How You Manage Teamwork Issues is Linked to Your New Hires

In the words of author and motivational speaker Simon Sinek, “A culture is strong when people work with each other, for each other, and weak when people work against each other, for themselves.”

In a sentence, this sums up the critical importance of hiring for and building a culture of teamwork at your company. Teamwork builds morale and ultimately, productivity and profitability. Problem-solving is easier as even people with different skills, knowledge levels and personalities synergize to produce creative solutions.

On the flip side, if teamwork fails, your business suffers. In one recent survey, 86 percent of employees and executives stated that workplace failures were the direct result of a lack of collaboration or ineffective communication.

Be Known for Teamwork

When a candidate considers working for your organization, they will pay close attention not only to the specifics of the job itself, but also to your company culture and your reputation as an employer. So, you need to keep your brand strong in order to attract and retain top talent.

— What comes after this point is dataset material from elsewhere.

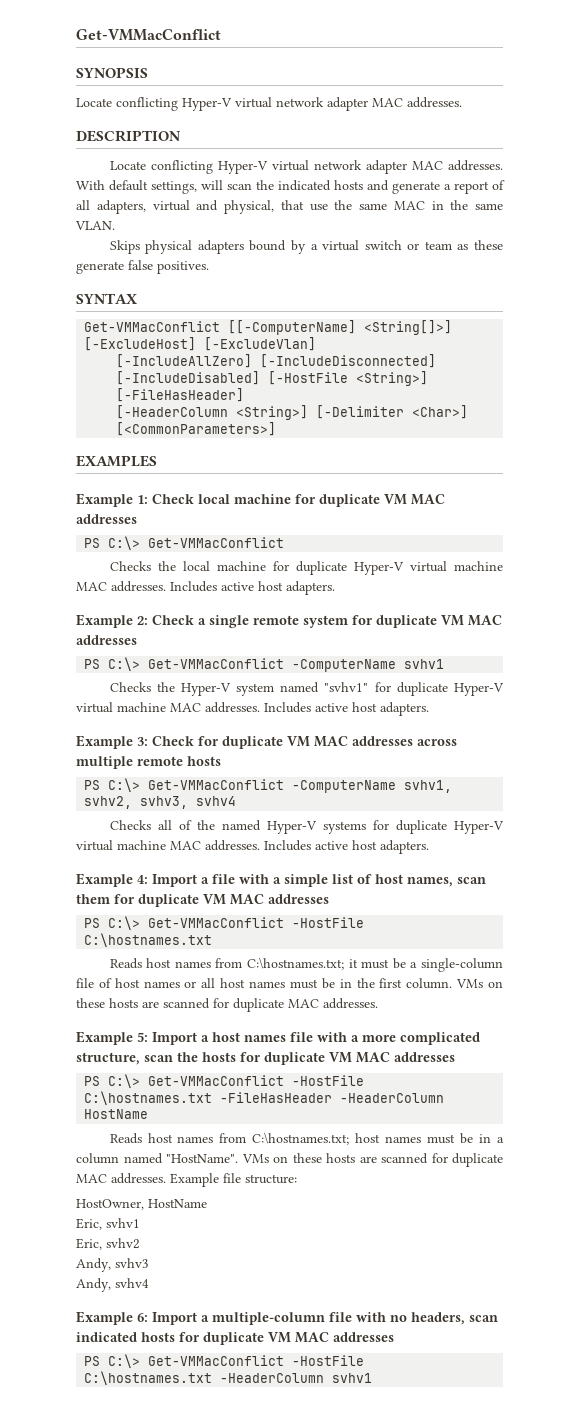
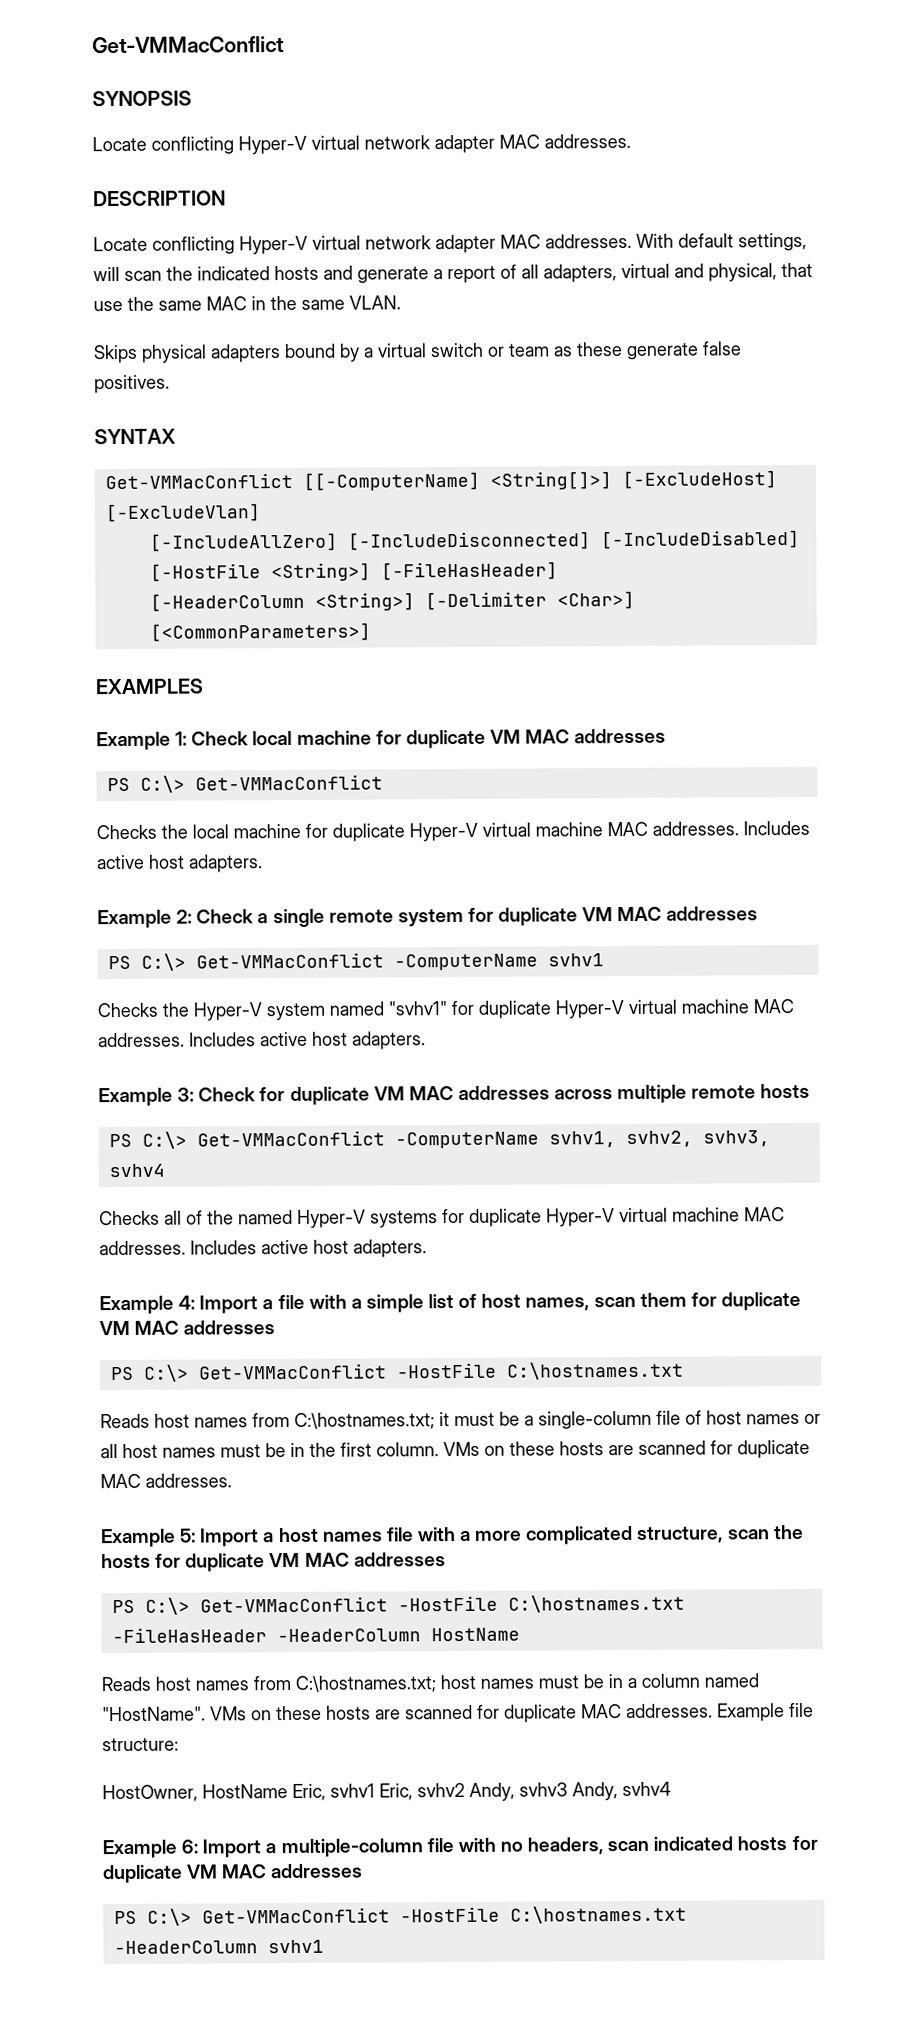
(207, 1203) // -> (288, 1791) none
(140, 1223) // -> (375, 1790) none
(140, 1243) // -> (465, 1790) none
(149, 1263) // -> (568, 1789) none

  • Hire for teamwork. Take a 360-degree approach during your interview process, involving not just managers, but also employees who would be working with and for a candidate if they were hired. A senior or HR manager may look for very different criteria than would a new hire’s peer. Even more importantly, any potential personality clashes can be spotted at an early stage, preventing a costly mis-hire.
  • Clarify roles. Erase any ambiguity about roles and responsibilities, and prevent any situations where people may unfairly delegate work to others. Use a handbook, your company intranet or other tools to document this information. While it’s not essential for people to know the exact responsibilities of every employee in your organization, everyone should be perfectly clear about those of their immediate teammates.
  • Specify goals. All employees should know your company’s short and long-term goals, and be aware of their role in achieving them. Cover this during hiring and onboarding, and reinforce it regularly through town hall and other employee meetings. With larger organizational goals set and clarified, you can then set goals for individuals and teams. Make sure all of the above are SMART: specific, measurable, achievable, realistic and time-bound.
  • Reward and recognize teamwork. Formal acknowledgement of a job well done is one of the most effective ways to build camaraderie in the workplace. Reward employees appropriately for helping others, as well as for their individual milestones.
  • Curb micromanagement. Managers should give employees the tools, resources and support they need to perform at their best levels, and then leave them to it. People who are micromanaged are less likely to work effectively and more inclined to become demotivated and disengaged. Base your culture on trust, respect and honesty.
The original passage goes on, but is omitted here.